I can't handle this using a conanfile.txt, since it does not let me define any environment variables. These might be used for the exactly same package, but a different active config-file for a tool down the line. So my deployment does not work the way I want it to. If I'd have to use a conanfile.py, I'd have to manage that as well as the original system conanfile. And I'd still have to do special commands, because I can't enable conan to generator the virtualenv on default on an consumer-install (as far as I know). Also I don't see how I could insert special conan-environment-variables using the conanfile.py either.

I really want to point out that this is an highly unusual and specific use-case with loads of stuff you guys did not intend it to do. But it works like a charm and we are able to do deployments that way and package a whole lot of stuff in a CI, deploy it to machines and be up and running with a single conan-install command - which is amazing.

As far as the issue/question goes I think we'll wait for the next generator-implementations to come and switch to those, if they are available. But for know we might move to helper-pkgs instead of generators, since it does not seems we can work around this and do not want to use the long-gone-legacy-python-requires anymore.

Feel free to ask me about this if you're interested in what we do or why we do this. The question can be closed though from my perspective.
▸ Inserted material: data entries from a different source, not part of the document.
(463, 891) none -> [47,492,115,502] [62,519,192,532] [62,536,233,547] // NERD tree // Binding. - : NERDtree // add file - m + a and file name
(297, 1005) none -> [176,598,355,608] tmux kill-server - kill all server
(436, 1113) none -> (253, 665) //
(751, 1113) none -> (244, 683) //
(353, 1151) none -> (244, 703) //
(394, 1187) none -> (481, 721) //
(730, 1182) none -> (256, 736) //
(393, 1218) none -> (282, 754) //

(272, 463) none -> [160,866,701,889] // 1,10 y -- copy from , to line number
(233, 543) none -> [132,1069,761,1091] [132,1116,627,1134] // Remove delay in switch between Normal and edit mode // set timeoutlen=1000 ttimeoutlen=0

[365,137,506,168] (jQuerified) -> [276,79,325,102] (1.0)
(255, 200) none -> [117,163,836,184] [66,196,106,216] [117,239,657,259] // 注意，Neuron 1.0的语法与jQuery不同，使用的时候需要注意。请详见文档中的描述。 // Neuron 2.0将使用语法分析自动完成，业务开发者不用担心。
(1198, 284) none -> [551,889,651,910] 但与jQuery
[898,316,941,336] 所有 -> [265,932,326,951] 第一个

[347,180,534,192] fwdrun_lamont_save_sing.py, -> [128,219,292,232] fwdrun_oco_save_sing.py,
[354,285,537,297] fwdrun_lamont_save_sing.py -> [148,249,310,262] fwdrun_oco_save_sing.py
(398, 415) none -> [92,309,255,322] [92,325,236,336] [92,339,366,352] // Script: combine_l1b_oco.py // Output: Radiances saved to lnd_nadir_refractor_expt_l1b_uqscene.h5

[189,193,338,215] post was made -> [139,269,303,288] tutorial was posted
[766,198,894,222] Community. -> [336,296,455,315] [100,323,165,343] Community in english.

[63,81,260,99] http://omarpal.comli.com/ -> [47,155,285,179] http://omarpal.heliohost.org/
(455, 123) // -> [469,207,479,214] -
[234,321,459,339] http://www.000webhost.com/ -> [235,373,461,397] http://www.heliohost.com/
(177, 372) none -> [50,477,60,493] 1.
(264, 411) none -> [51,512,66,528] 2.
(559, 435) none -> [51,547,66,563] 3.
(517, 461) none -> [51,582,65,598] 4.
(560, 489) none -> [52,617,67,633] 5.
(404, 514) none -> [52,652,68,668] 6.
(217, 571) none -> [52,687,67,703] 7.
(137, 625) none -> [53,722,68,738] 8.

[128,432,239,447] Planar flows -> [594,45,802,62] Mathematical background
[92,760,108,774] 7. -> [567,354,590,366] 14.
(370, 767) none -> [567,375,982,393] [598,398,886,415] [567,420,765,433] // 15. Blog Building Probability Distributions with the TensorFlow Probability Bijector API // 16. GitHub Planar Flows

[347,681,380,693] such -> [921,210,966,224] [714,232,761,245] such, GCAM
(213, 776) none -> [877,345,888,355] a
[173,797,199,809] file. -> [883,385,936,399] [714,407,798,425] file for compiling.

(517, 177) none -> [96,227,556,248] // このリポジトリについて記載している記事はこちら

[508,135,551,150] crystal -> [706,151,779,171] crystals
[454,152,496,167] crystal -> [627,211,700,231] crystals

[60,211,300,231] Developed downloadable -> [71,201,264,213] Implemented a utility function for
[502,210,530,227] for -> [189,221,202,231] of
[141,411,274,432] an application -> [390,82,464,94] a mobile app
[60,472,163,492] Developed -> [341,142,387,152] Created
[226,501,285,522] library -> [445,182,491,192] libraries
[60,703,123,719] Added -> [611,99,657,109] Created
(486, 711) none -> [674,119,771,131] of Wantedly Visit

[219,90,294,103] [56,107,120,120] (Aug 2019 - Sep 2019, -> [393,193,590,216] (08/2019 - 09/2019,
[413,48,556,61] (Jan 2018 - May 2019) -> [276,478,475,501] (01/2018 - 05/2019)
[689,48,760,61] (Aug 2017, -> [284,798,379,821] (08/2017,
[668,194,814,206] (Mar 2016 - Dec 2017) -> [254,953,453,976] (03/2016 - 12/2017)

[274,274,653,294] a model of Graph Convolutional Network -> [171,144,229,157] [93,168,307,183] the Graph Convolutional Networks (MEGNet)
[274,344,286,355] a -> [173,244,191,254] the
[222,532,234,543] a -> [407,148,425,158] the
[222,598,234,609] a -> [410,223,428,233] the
Thank you so much for your time and the insights!

Sorry, I meant to use the imports() method of conanfile.py here, I should have provided link:

https://docs.conan.io/en/latest/reference/conanfile/methods.html#imports

You should be able to perform the same arbitrarily complex python logic you were performing already.

  • IMO, your case is not highly unusual or specific. Most enterprise conan use-cases end with complex deployment scenarios.
  • Yes, you would have to manage another conanfile.py, which seems tedious and unnecessary
  • I had the same feeling in the original issue that inspired deploy generator and deploy functions,
    https://github.com/conan-io/conan/issues/3280

It seems like you have an idea about how to achieve your goal with reasonable compromises around the current features. We will continue to pursue -g generator support for custom generators, so if/when you find that is available and it does not solve your use case in a better way, please open another issue to let us know.